Having recently moved back to B.C. from Toronto, Lavender said she was thrilled to meet another artist she connected with.

“It’s quite a new relationship,” the songwriter said.

“And we’ve really clicked in our musical lives and worlds… The ones that you really click with and become a partner in your music – those are few and far in between, and they’re so precious,” Lavender said.

For their first formal performance together, the two musicians played at the Mt. Benson Legion about a month ago when Lavender asked Brault to join her. Previously, they had informally played together during Lavender’s summer gigs in Errington and Parksville.

Lavender considers her move to the Island and return to music as “coming full circle,” specifically in regards to the first song she ever wrote.

At 18 years old, the songwriter’s first-ever attempt at songwriting resulted in West Coast Back Roads after being gifted a guitar from “the boy next door.” Lavender said her first song, which tells the tale of a motorcycle road trip on the Lower Mainland with another young woman, wasn’t completely finished until she moved to the Island. She said finishing her first song after moving across the country was her sign to perform music full-time.

As Lavender and Brault are still planning their setlist for Thursday’s show, she said she’s not yet certain if she’ll play it during the upcoming performance.

The songwriter said she relates her craft to baking a cake.

“You’ve got the recipe, you’ve got the ingredients in your kitchen, you’ve got the oven and you’ve got your bowl that you start putting it all together in. Then throwing it in the pan and putting it in the oven and it rises and it becomes something completely different,” she said. “It’s like a chemical process, almost … We have our lives that we live every day, and our history of our lives, and our dream world and our subconscious and our unconscious. And then we have the song that we might want to write and the process takes place … And it might not end up being the song that you thought you were going to write … but you’ve made it work and it’s rarely what it started out to be.”

She said her music will often develop and change over time, and that the impact of the songs can be different when played in different venues and with different instruments, resulting in varied interpretations for audiences with each performance.

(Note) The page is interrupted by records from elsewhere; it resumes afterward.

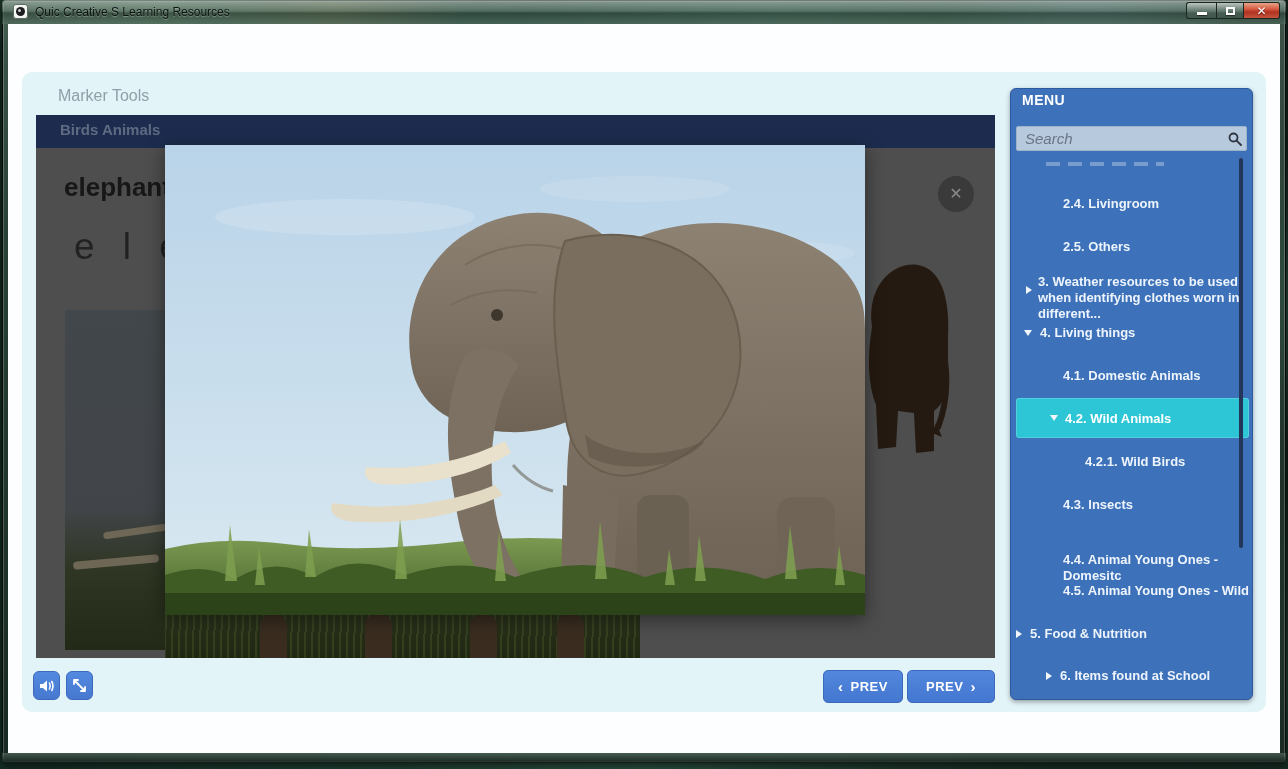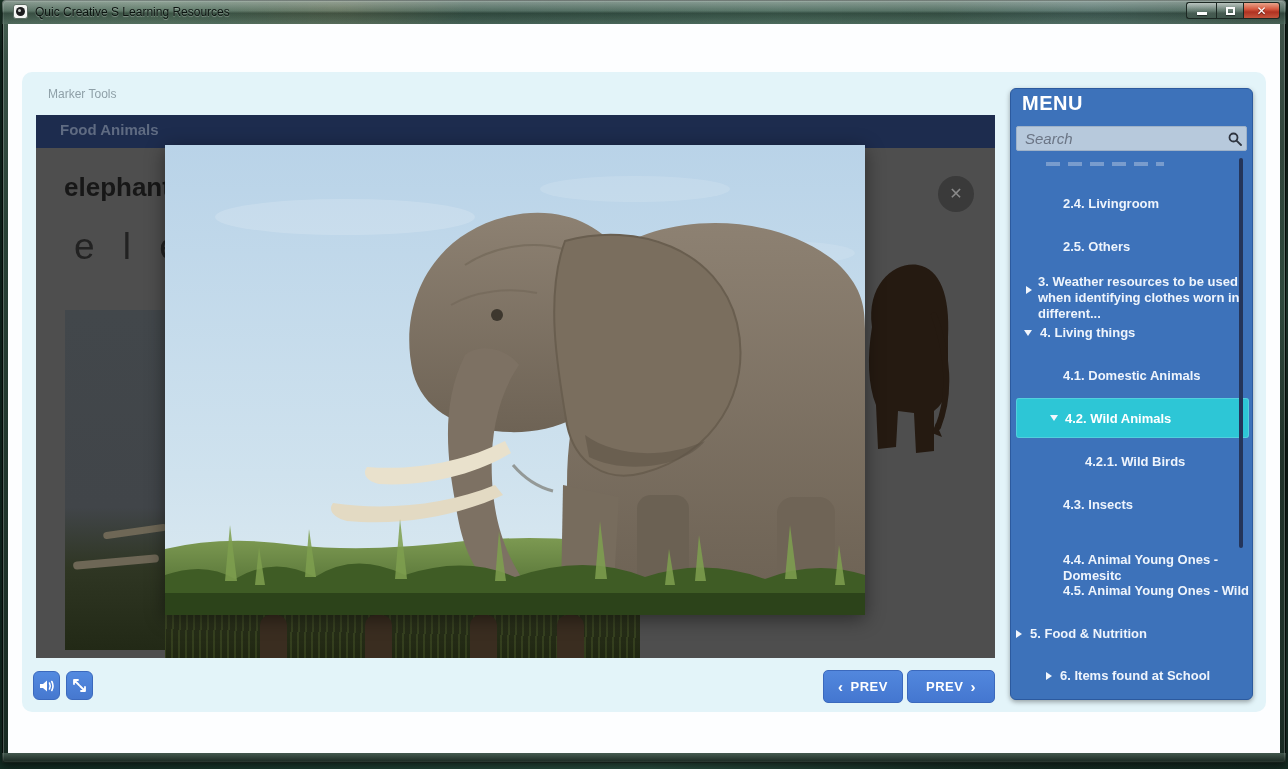"Marker Tools" #marker-tools { font-size: 12px -> 16px; left: 48px -> 58px }
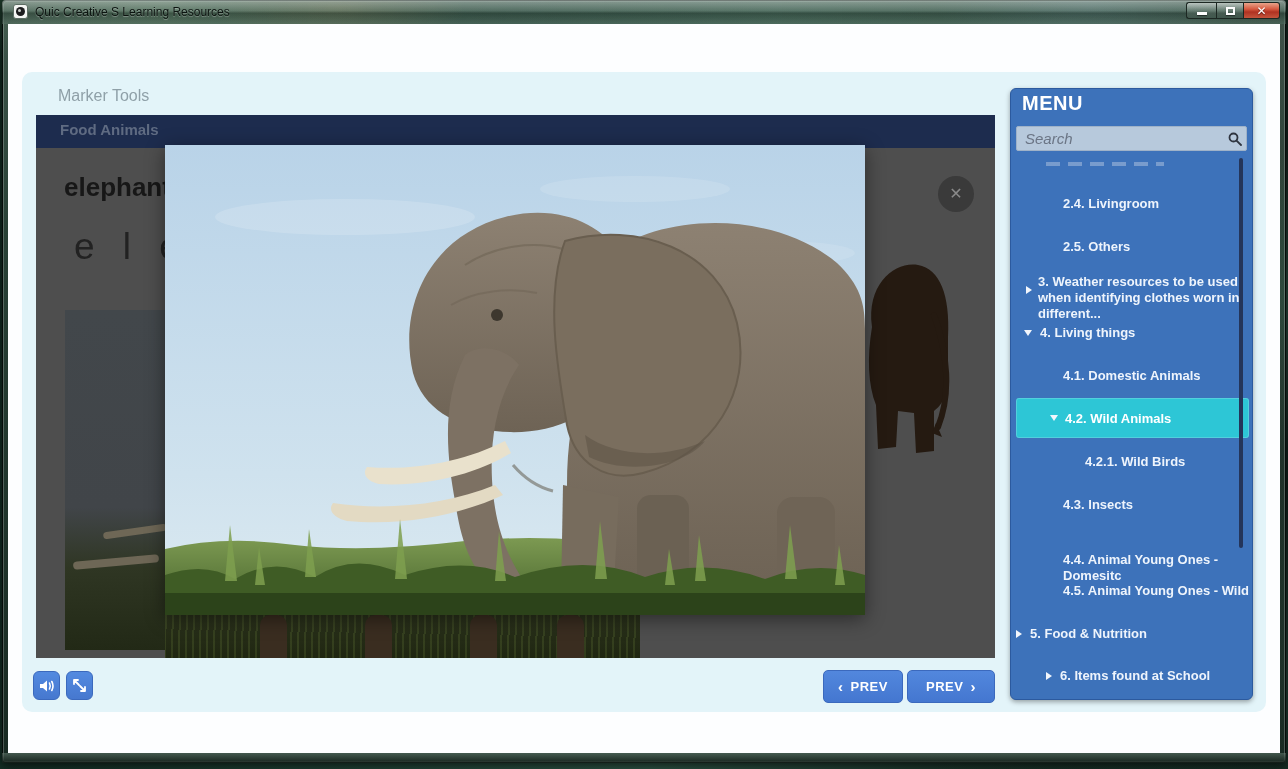"MENU" #menu-title { font-size: 20px -> 14px }
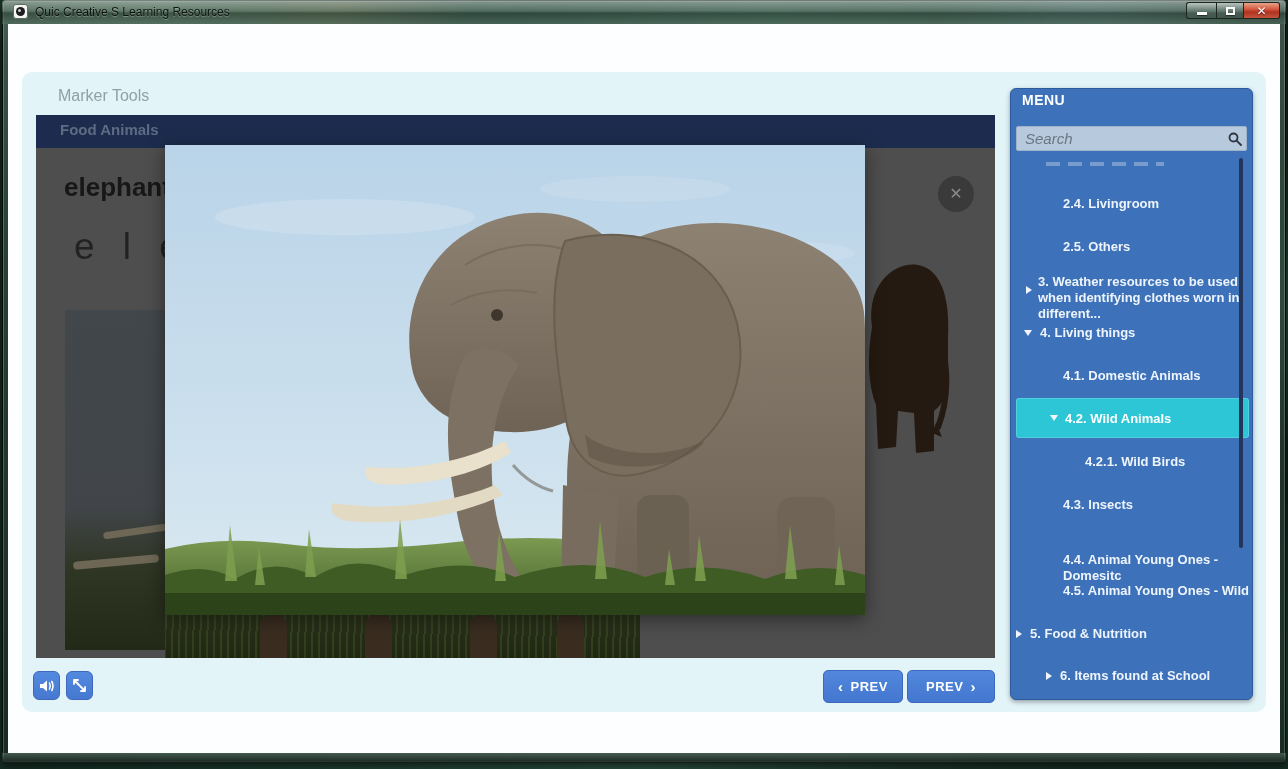"Food Animals" div.abs { text: Food -> Birds }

“The songs are kind of alive and they change as we grow, as we allow them to,” Lavender said.

Thursday’s show will include original works, as well as reinventions by the duo that blend genres.

One of Lavender’s most favoured reinventions is a “lounge-version” of Deep Purple’s Smoke on the Water, which she said diverges from the famous riff that is “banned in guitar stores across the country” until the very end.

The songwriter said she always dedicates her version of the song to Nick Blagona, the sound engineer and producer of her last album, The Unforeseen, who was also the engineer for Deep Purple.

“[Blagona] lived the ‘sex, drugs and rock and roll’ phrase … He was one of those guys who was just constant in that world,” she said, and added that she felt privileged and honoured to have had the opportunity to work with him before his death.

Another reinvention Lavender said she intends on playing is a mash-up of Over the Rainbow with Jimi Hendrix’s Little Wing.

The Lighthouse Bistro performance will include plenty of moments of engagement between the duo and their audience, since Lavender believes that aspect to be the best part of live music.

“I love to perform and the audience is a huge part of music and of my writing. Just being there and getting to know the audience and letting them in. I love that part.”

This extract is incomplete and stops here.